Corresponding Author: Amy J. Pickering, firstname.lastname@example.org
Summary Author: Leah Crone, email@example.com
Soil-transmitted helminth (STH) infections are a prevalent problem in sub-Saharan Africa. Helminths, parasitic intestinal worms, pass their eggs in the feces of infected individuals. When infected individuals defecate outside, or their feces is used as fertilizer, soil can become contaminated and create new avenues for the worms to infect humans, wildlife, and domestic animals. Some scientists suspect that improved sanitation efforts near houses could reduce STH infections. A team of researchers, including CEID member Lauren Steinbaum, conducted a study to test this hypothesis. The study observed a control group (n=1919) which had limited sanitation efforts and two other groups that received a sanitation intervention. One of the experimental groups (n=892) had plastic slabs installed over latrines and were given child feces management tools. The second experimental group, the water treatment, sanitation, and hygiene (WSH) group (n=912) received the same sanitation upgrades as the first experimental group, as well as materials to improve drinking water, and soap for handwashing. 2107 soil samples were collected over 29 months to study the prevalence of STH eggs across all groups.
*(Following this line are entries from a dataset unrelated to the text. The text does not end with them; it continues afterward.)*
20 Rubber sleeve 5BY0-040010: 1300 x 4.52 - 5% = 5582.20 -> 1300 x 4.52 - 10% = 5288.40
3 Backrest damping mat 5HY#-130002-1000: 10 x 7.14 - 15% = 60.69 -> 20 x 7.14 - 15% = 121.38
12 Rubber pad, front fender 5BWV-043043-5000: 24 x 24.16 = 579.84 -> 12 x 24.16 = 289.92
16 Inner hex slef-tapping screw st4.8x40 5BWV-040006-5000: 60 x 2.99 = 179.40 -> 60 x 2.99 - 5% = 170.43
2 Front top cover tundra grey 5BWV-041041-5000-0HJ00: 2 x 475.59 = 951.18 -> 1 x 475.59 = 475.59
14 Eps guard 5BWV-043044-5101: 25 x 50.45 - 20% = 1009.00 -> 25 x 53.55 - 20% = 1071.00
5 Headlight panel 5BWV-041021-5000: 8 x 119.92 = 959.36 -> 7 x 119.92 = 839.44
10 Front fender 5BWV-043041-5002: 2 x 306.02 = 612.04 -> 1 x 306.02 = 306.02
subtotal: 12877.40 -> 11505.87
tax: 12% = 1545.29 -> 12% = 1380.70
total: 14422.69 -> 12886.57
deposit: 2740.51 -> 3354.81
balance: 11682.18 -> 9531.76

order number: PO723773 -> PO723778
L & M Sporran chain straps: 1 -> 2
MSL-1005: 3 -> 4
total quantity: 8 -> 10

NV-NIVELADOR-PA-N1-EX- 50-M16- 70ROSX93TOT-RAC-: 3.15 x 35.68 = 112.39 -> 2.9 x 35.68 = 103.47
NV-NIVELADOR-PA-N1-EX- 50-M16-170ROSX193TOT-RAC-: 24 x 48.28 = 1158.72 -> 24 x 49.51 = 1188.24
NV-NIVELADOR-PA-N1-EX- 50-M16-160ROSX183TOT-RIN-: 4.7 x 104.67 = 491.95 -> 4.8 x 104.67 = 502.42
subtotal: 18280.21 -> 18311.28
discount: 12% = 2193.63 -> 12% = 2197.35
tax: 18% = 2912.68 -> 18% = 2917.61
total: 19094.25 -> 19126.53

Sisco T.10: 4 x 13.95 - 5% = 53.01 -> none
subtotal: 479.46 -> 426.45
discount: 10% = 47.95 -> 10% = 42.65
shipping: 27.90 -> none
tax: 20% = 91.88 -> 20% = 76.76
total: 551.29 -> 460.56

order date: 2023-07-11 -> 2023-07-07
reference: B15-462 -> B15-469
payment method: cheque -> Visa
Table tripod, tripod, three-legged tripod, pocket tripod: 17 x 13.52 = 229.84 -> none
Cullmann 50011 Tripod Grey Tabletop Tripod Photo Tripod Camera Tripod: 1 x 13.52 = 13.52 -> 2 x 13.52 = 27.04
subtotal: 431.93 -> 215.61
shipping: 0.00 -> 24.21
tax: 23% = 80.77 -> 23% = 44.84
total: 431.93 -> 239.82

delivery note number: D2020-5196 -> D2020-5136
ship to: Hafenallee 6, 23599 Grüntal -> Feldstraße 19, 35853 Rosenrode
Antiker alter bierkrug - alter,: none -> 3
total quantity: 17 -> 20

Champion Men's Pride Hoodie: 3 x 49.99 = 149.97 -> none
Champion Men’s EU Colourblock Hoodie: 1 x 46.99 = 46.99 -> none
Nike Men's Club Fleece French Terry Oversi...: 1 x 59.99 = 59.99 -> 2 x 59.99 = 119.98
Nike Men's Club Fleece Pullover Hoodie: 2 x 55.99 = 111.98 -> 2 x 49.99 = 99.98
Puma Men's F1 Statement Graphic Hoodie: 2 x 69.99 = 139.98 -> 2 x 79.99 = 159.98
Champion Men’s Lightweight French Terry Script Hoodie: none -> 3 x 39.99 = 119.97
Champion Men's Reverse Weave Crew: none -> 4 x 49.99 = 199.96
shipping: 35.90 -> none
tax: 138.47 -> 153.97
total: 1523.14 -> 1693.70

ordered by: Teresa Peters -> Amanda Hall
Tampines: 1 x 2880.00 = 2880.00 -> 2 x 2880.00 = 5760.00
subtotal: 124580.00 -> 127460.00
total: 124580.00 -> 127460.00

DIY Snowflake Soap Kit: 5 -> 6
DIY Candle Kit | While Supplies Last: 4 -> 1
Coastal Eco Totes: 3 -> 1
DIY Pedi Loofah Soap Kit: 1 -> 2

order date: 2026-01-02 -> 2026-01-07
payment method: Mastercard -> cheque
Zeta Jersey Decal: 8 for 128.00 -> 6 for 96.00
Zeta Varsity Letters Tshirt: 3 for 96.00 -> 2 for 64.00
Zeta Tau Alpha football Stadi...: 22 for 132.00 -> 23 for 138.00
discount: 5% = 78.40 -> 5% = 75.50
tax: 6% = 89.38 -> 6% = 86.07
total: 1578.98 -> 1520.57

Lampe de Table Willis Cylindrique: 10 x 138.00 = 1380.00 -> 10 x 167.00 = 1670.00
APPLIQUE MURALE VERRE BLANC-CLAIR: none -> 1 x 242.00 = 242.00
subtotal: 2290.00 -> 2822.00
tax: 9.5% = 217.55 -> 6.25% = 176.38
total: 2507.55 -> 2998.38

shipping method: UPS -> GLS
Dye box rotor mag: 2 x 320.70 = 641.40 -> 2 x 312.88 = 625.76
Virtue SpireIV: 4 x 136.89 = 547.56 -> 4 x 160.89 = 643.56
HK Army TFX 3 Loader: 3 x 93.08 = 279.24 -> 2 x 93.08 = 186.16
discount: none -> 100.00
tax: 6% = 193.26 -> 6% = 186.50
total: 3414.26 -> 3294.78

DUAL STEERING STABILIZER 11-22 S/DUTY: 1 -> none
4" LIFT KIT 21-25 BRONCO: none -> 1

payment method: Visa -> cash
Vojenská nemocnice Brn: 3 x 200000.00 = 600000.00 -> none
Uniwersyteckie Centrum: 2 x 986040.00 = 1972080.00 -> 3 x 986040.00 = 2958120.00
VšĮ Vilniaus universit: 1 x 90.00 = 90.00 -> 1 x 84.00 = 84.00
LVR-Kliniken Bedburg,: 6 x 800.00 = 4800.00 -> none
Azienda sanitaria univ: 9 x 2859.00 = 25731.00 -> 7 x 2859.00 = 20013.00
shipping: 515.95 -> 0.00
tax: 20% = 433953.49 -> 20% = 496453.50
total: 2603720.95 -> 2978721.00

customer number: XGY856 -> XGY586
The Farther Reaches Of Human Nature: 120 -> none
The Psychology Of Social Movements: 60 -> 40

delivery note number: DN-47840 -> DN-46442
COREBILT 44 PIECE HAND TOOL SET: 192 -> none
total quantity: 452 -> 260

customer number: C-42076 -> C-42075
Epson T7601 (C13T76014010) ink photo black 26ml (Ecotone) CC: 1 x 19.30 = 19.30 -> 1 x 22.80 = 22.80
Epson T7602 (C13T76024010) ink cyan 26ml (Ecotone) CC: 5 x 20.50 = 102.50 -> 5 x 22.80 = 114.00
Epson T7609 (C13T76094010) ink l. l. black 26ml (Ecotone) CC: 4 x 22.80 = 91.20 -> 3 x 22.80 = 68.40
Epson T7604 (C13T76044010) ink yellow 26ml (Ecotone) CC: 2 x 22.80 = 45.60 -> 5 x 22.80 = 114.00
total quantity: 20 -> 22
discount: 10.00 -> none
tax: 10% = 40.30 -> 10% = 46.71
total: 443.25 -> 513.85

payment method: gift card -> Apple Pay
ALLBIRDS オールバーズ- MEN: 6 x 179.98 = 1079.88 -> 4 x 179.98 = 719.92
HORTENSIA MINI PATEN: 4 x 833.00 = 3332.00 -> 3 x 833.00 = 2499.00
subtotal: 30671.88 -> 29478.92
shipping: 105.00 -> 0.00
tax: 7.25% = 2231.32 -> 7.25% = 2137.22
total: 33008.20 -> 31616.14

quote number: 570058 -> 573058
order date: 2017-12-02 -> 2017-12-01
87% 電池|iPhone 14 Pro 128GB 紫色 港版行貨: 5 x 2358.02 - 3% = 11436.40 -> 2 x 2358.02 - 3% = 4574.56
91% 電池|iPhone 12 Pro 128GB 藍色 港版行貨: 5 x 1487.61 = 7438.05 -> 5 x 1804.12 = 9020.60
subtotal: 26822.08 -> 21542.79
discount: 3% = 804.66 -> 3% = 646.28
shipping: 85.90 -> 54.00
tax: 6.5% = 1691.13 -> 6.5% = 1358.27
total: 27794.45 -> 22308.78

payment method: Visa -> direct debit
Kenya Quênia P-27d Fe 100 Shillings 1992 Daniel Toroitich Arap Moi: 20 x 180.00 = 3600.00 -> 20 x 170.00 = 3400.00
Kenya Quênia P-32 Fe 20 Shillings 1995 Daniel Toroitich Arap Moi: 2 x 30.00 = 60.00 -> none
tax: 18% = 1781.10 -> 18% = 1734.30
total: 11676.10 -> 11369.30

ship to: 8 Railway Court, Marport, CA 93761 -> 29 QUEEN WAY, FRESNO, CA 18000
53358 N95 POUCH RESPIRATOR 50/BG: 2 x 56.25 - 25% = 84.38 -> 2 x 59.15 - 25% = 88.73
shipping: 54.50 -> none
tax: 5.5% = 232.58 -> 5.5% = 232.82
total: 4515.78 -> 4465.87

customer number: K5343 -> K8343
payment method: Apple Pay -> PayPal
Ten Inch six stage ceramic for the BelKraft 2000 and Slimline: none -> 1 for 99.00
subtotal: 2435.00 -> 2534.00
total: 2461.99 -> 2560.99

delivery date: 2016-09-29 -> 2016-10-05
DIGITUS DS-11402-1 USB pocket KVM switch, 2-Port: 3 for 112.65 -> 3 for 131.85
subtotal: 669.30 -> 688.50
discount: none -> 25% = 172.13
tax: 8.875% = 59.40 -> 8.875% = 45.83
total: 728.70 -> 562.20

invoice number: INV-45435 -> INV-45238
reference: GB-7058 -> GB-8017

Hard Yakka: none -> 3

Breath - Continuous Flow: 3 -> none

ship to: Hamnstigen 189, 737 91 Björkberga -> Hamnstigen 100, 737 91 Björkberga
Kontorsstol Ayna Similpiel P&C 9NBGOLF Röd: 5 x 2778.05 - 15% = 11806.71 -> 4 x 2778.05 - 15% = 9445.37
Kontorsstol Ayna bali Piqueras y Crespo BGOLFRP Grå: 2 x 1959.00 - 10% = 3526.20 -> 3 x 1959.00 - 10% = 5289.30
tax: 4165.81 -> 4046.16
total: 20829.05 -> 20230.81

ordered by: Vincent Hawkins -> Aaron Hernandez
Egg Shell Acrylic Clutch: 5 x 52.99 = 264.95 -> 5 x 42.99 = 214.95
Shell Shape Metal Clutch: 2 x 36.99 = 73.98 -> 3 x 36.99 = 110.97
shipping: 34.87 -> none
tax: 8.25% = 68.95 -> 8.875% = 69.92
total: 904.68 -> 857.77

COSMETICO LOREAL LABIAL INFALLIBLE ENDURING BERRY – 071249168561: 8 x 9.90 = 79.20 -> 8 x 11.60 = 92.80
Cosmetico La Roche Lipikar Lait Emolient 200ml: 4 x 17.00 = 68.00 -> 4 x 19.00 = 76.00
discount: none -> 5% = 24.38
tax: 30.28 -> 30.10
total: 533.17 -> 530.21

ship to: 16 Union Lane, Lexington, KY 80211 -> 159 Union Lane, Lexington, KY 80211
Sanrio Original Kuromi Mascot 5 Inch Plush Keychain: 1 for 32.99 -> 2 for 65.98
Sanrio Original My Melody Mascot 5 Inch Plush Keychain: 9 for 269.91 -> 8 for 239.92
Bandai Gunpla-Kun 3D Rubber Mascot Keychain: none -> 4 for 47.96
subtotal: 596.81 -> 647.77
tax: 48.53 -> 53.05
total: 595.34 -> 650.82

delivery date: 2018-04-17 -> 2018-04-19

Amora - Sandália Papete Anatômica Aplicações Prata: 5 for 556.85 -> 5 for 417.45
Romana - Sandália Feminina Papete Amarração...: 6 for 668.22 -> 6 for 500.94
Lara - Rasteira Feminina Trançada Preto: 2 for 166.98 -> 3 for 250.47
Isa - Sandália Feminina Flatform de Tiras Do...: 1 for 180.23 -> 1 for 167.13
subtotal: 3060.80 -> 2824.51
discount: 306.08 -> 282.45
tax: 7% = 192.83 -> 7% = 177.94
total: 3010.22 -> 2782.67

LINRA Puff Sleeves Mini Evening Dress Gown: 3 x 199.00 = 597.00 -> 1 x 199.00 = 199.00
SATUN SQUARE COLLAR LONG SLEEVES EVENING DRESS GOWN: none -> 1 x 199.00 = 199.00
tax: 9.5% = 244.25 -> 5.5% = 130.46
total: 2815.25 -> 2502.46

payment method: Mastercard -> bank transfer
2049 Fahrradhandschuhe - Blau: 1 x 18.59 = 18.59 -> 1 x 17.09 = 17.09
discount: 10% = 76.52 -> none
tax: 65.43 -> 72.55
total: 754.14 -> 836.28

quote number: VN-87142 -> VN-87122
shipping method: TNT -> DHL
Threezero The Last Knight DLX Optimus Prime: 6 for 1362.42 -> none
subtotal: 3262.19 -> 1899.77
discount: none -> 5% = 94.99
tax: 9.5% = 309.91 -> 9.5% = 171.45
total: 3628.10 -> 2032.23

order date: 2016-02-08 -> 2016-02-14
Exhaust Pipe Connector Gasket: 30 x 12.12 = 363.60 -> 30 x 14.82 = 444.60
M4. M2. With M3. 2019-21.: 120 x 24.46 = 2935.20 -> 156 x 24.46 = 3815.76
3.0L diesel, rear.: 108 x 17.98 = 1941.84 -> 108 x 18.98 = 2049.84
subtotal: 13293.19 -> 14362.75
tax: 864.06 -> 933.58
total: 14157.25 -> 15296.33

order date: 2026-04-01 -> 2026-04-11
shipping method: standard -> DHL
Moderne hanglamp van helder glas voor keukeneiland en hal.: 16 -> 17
Their results showed a similar presence of STH eggs in soil across all groups. However, they did identify factors that may affect the amount of STH eggs in soil. Shared latrines, latrines fully covered by a roof, latrines in households and communities with dogs, and sample sites with increased soil moisture were all associated with a higher prevalence of STH eggs in soil. Conversely, latrines with a covered drop hole, and latrines that are 2+ years old were associated with a lower prevalence of STH eggs in soil. While their findings did not show decreased STH eggs in the soil of the groups that received the interventions, Kenya has the possibility to eradicate STH infections due to their current financial and political situation. There are already efforts in place to decrease helminth infections, such as the national school deworming program. However, more research is needed on soil contamination and transmission in order to better understand and eliminate STH infections.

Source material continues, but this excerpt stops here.